Vater kauft 2020 ein vermietetes Grundstück (keine AfA) für 100.000 € (60.000 € fremdfinanziert). 2025 überträgt er das Grundstück (Verkehrswert: 150.000 €) auf seine Tochter, die das Darlehen mit 50.000 € Restschuld übernimmt.

​➕ Die übernommene Darlehensschuld stellt ein Entgelt dar → Entgeltlicher Teil: 50.000 € / 150.000 € = 1/3 → einkommensteuerbar, obwohl „doch gar nichts verkauft wurde“

Zu versteuern: 50.000 € (Entgelt) abzgl. 33.333 € (1/3 Anschaffungskosten) = 16.667 € 

➕ Unentgeltlicher Teil: 2/3 → nicht einkommensteuerbar


𝗚𝗲𝘀𝘁𝗮𝗹𝘁𝘂𝗻𝗴𝘀𝗮𝗻𝘀ä𝘁𝘇𝗲:

✅ Zurückhalten der Schuld beim Schenker (aber Wegfall WK-Abzug für die Zinsen!)

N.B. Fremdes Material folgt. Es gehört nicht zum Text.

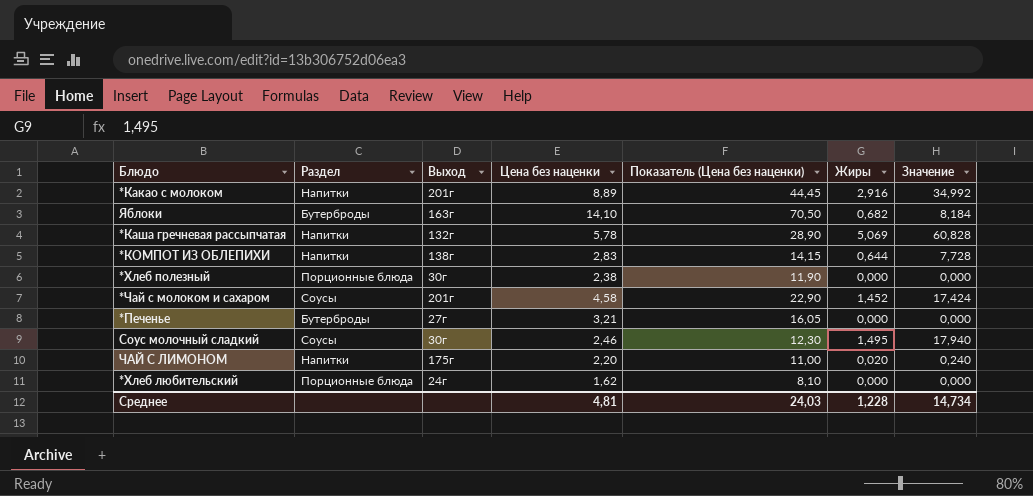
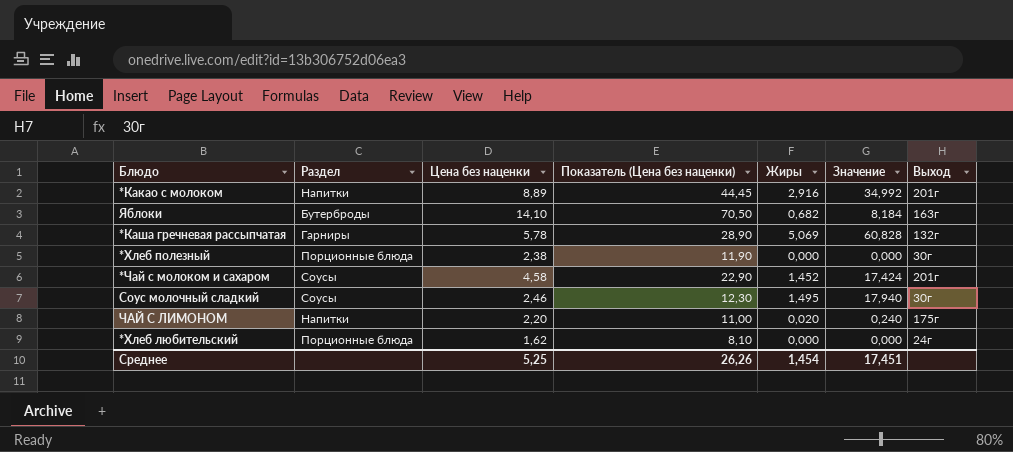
column Выход | position: 3 -> 7
row *КОМПОТ ИЗ ОБЛЕПИХИ: Напитки | 138г | 2,83 | 14,15 | 0,644 | 7,728 -> none
row *Печенье: Бутерброды | 27г | 3,21 | 16,05 | 0,000 | 0,000 -> none
*Каша гречневая рассыпчатая | Раздел: Напитки -> Гарниры
Среднее | Цена без наценки: 4,81 -> 5,25
Среднее | Показатель (Цена без наценки): 24,03 -> 26,26
Среднее | Жиры: 1,228 -> 1,454
Среднее | Значение: 14,734 -> 17,451

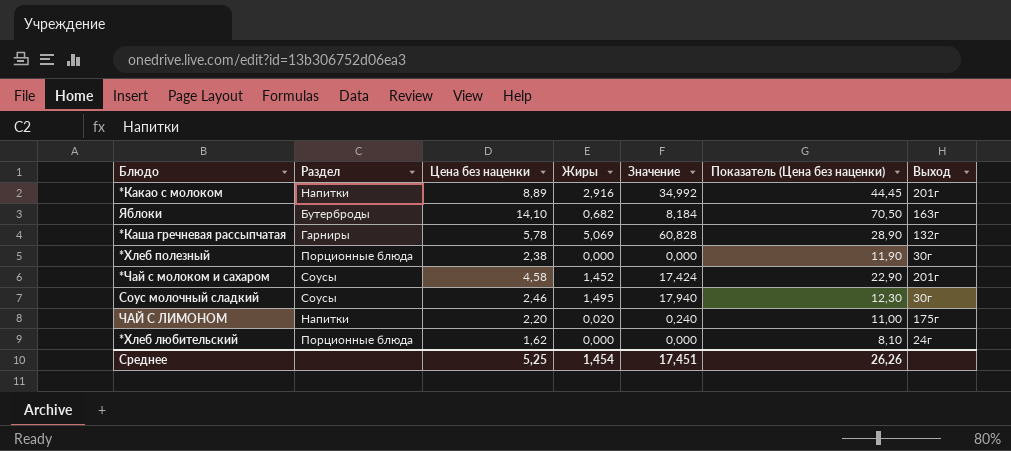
column Показатель (Цена без наценки) | position: 4 -> 6

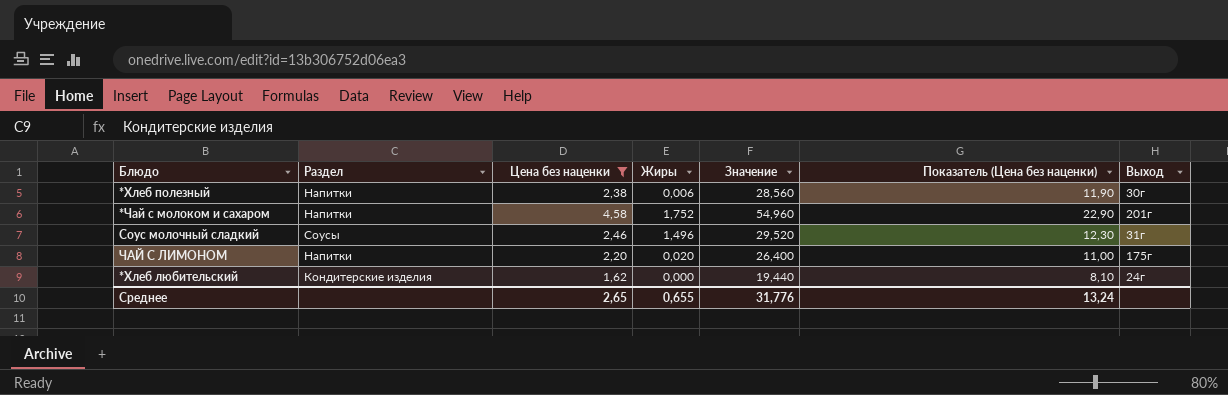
filter: none -> Цена без наценки <= 4,58
column Значение | formula: [Жиры] * 12 -> [Цена без наценки] * 12
*Хлеб полезный | Раздел: Порционные блюда -> Напитки
*Хлеб полезный | Жиры: 0,000 -> 0,006
*Чай с молоком и сахаром | Раздел: Соусы -> Напитки
*Чай с молоком и сахаром | Жиры: 1,452 -> 1,752
Соус молочный сладкий | Жиры: 1,495 -> 1,496
Соус молочный сладкий | Выход: 30г -> 31г
*Хлеб любительский | Раздел: Порционные блюда -> Кондитерские изделия
Среднее | Цена без наценки: 5,25 -> 2,65
Среднее | Жиры: 1,454 -> 0,655
Среднее | Значение: 17,451 -> 31,776
Среднее | Показатель (Цена без наценки): 26,26 -> 13,24

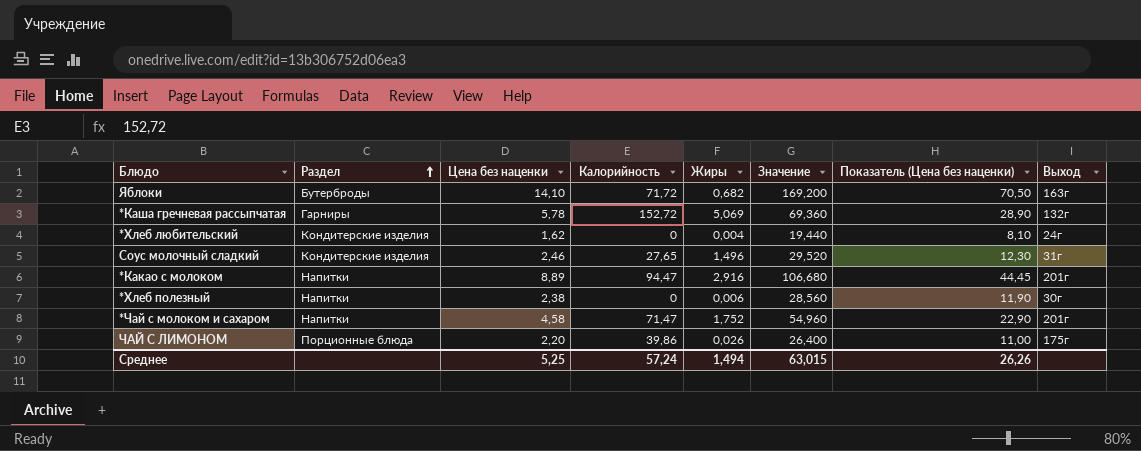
filter: Цена без наценки <= 4,58 -> none
row order: none -> Раздел ascending
column Калорийность | position: none -> 4
*Хлеб любительский | Жиры: 0,000 -> 0,004
Соус молочный сладкий | Раздел: Соусы -> Кондитерские изделия
ЧАЙ С ЛИМОНОМ | Раздел: Напитки -> Порционные блюда
ЧАЙ С ЛИМОНОМ | Жиры: 0,020 -> 0,026
Среднее | Цена без наценки: 2,65 -> 5,25
Среднее | Жиры: 0,655 -> 1,494
Среднее | Значение: 31,776 -> 63,015
Среднее | Показатель (Цена без наценки): 13,24 -> 26,26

✅ Übertragung unter Nießbrauchsvorbehalt

✅ Schlicht abwarten der 10-Jahresfrist

​ 


🔎 Nicht jede Schenkung ist ein Geschenk – zumindest nicht fürs Finanzamt. Wer Immobilien überträgt, sollte § 23 EStG unbedingt mitdenken.